→ REQUIREMENT: Check every line below for the word "sudo" and show those that hold it.

(Before and after images)
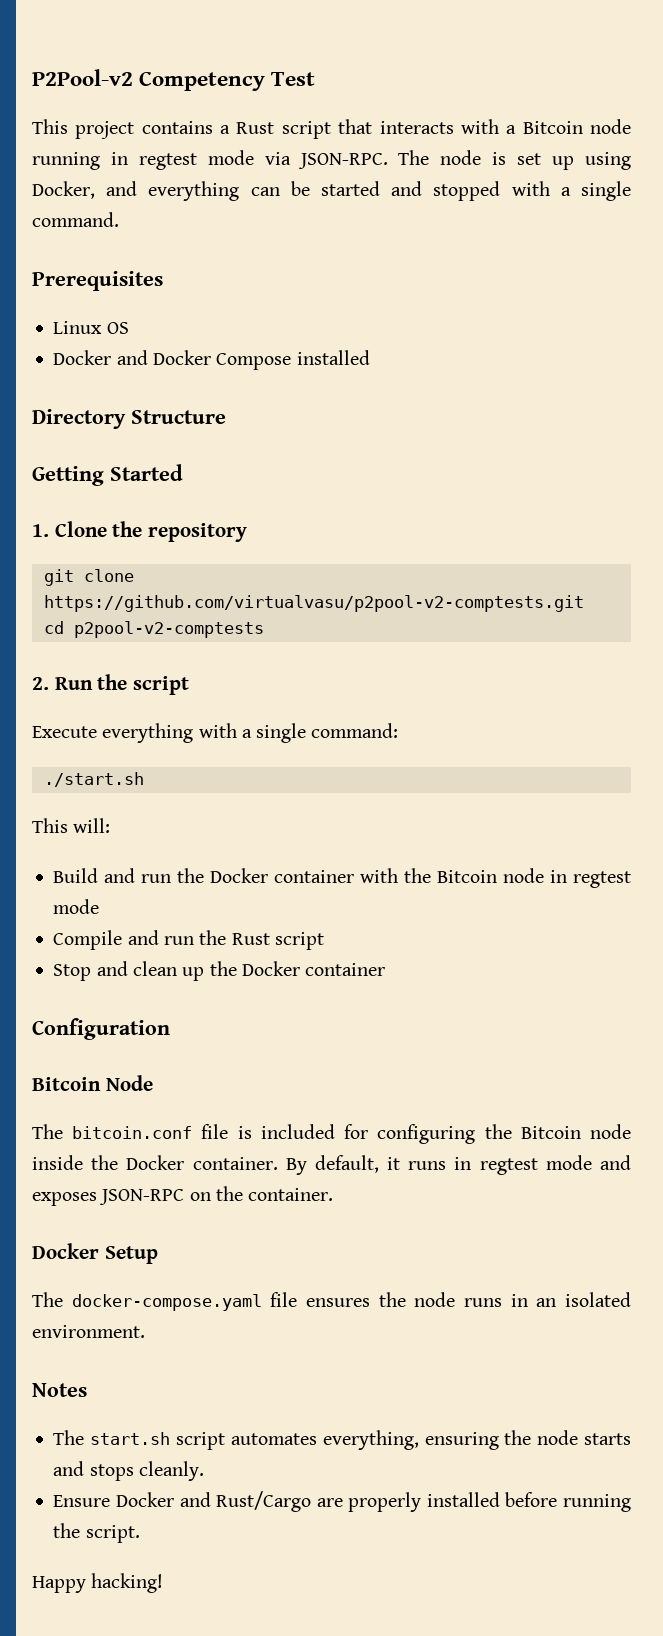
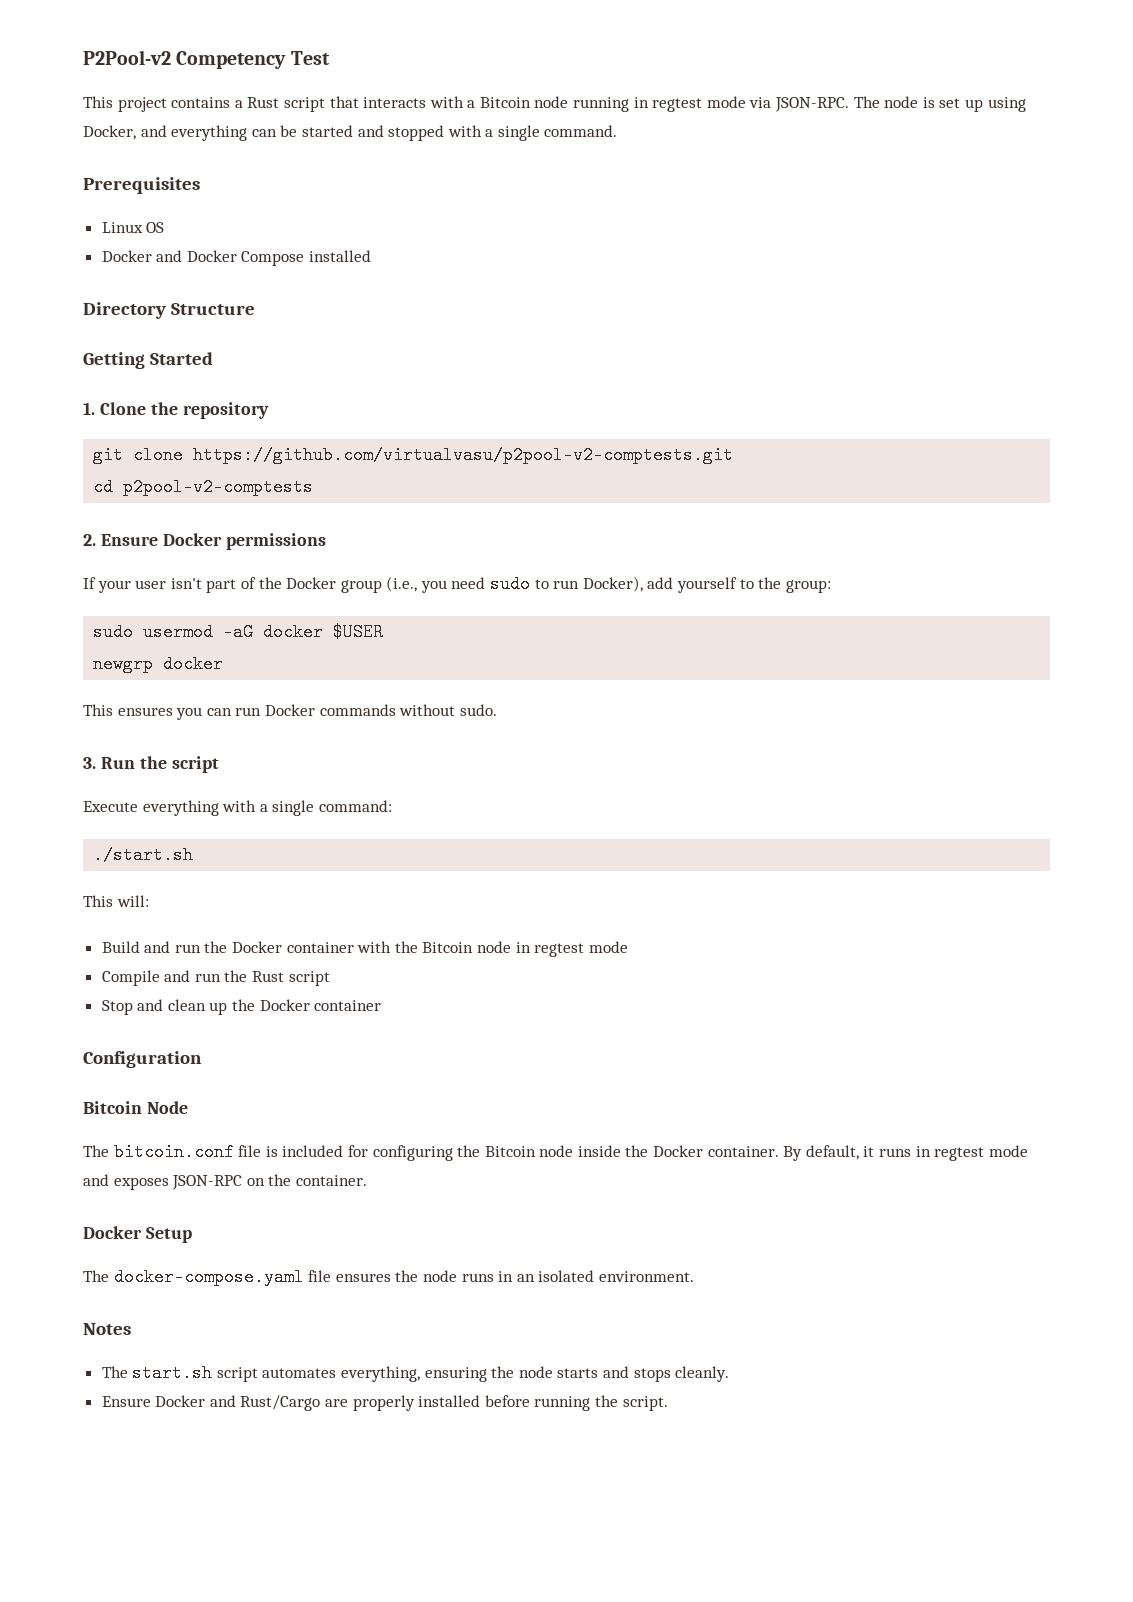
- 2. Run the script
+ 2. Ensure Docker permissions
+ If your user isn't part of the Docker group (i.e., you need sudo to run Docker), add yourself to the group:
+ sudo usermod -aG docker $USER
+ newgrp docker
+ This ensures you can run Docker commands without sudo.
+ 3. Run the script
- Happy hacking!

→ RESPONSE TO THIS EXERCISE:
+ If your user isn't part of the Docker group (i.e., you need sudo to run Docker), add yourself to the group:
+ sudo usermod -aG docker $USER
+ This ensures you can run Docker commands without sudo.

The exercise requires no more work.